• EXTRACTED MATERIAL:

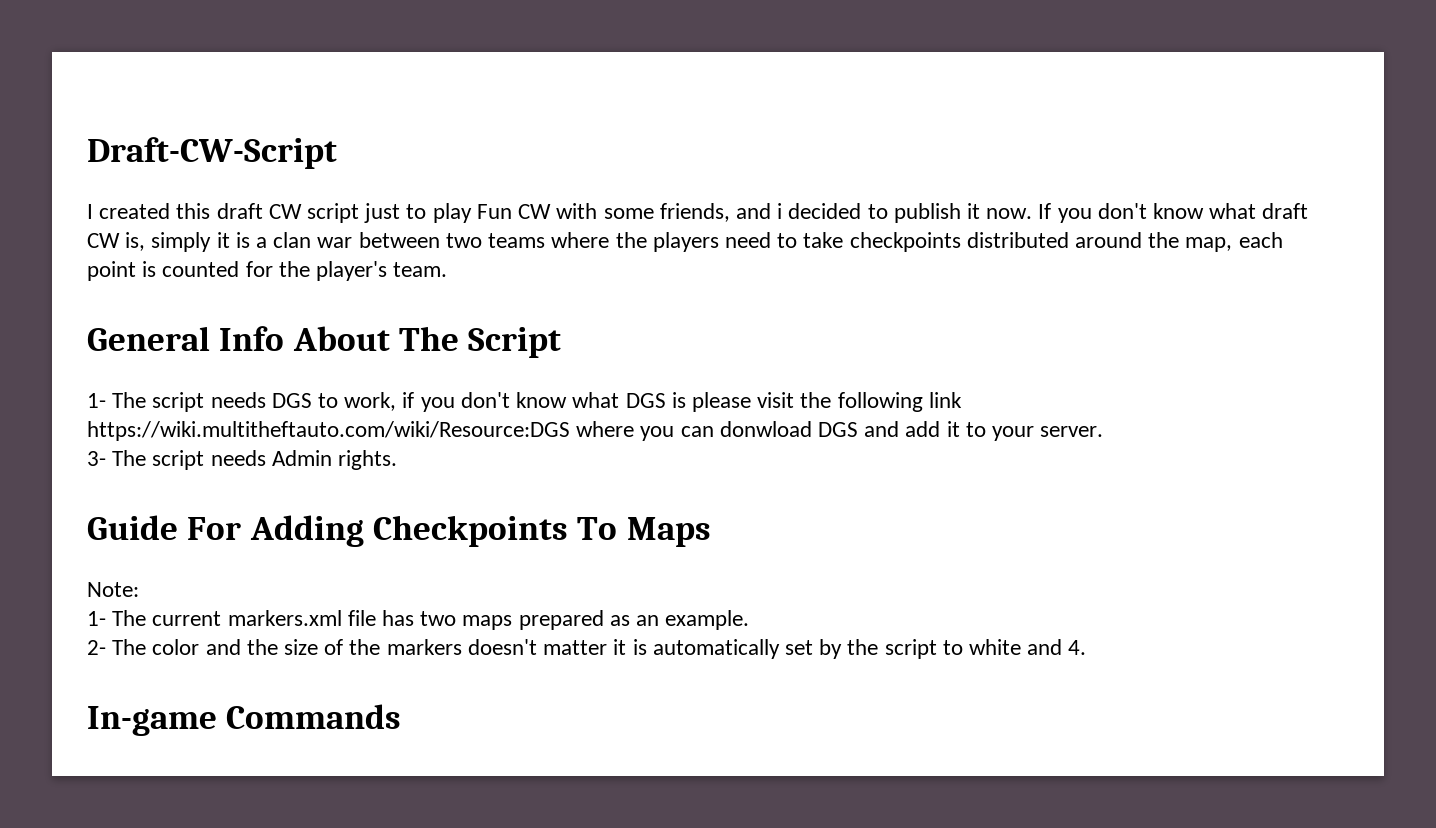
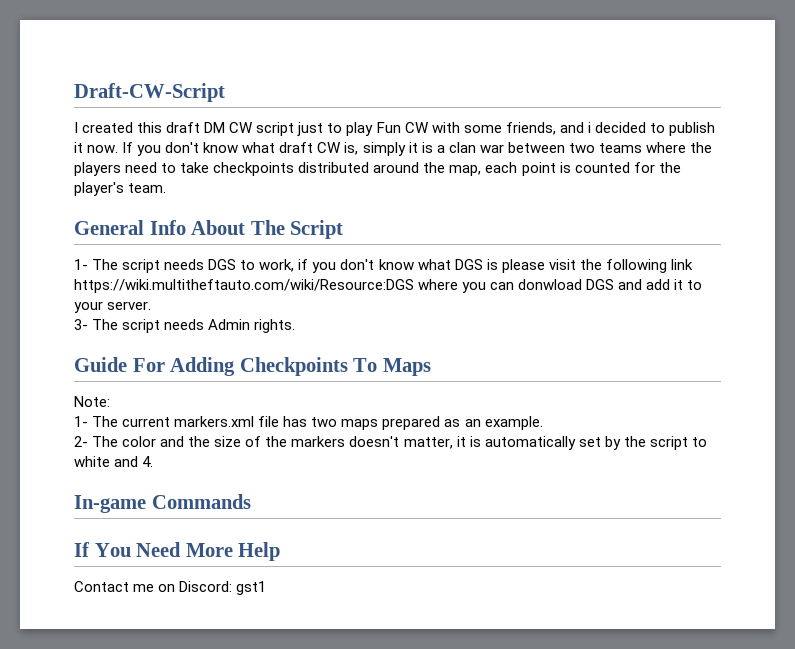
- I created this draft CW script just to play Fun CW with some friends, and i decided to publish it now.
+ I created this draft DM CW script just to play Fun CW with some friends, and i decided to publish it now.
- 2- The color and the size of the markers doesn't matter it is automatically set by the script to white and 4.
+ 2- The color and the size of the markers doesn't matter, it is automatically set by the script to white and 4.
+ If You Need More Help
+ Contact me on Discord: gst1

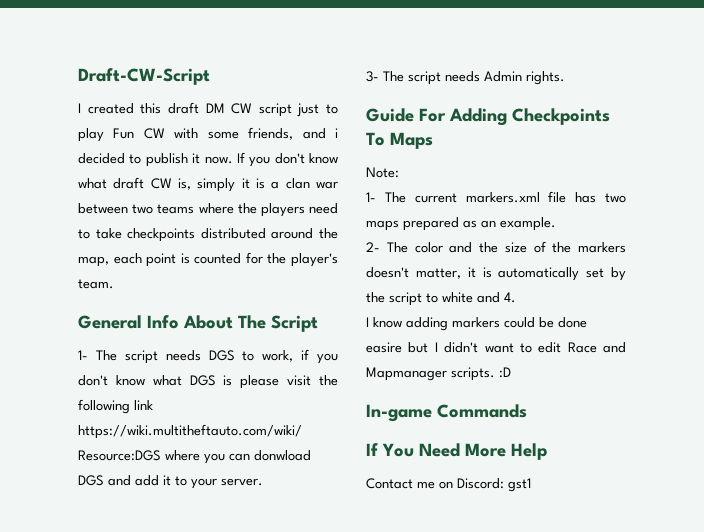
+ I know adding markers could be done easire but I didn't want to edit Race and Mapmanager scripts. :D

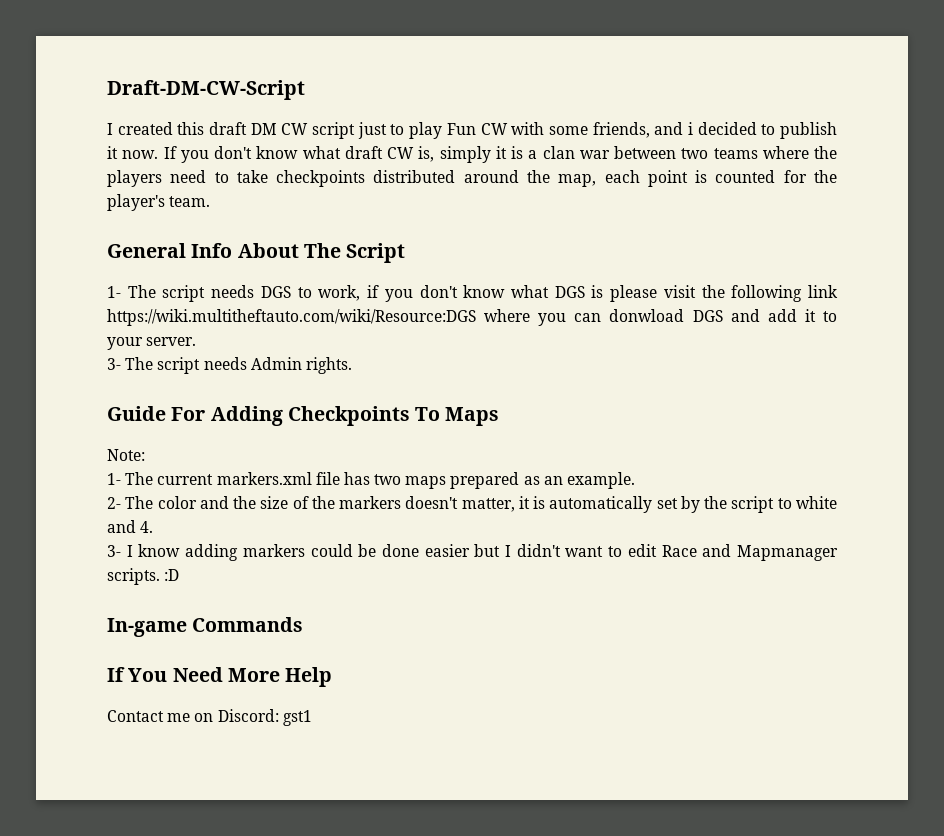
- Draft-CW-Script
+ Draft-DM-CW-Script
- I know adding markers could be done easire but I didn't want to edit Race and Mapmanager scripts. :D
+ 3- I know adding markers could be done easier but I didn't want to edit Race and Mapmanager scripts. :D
---
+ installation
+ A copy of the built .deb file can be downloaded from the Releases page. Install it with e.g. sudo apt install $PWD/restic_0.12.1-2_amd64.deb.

• EXERCISE REQUIREMENTS:
Within the listing above, find the line containing "this draft DM" and the line containing "be done easier". Transcribe them and everything between them exactly, leaving out the pictures.

• SOLVED PROBLEM:
+ I created this draft DM CW script just to play Fun CW with some friends, and i decided to publish it now.
- 2- The color and the size of the markers doesn't matter it is automatically set by the script to white and 4.
+ 2- The color and the size of the markers doesn't matter, it is automatically set by the script to white and 4.
+ If You Need More Help
+ Contact me on Discord: gst1

+ I know adding markers could be done easire but I didn't want to edit Race and Mapmanager scripts. :D

- Draft-CW-Script
+ Draft-DM-CW-Script
- I know adding markers could be done easire but I didn't want to edit Race and Mapmanager scripts. :D
+ 3- I know adding markers could be done easier but I didn't want to edit Race and Mapmanager scripts. :D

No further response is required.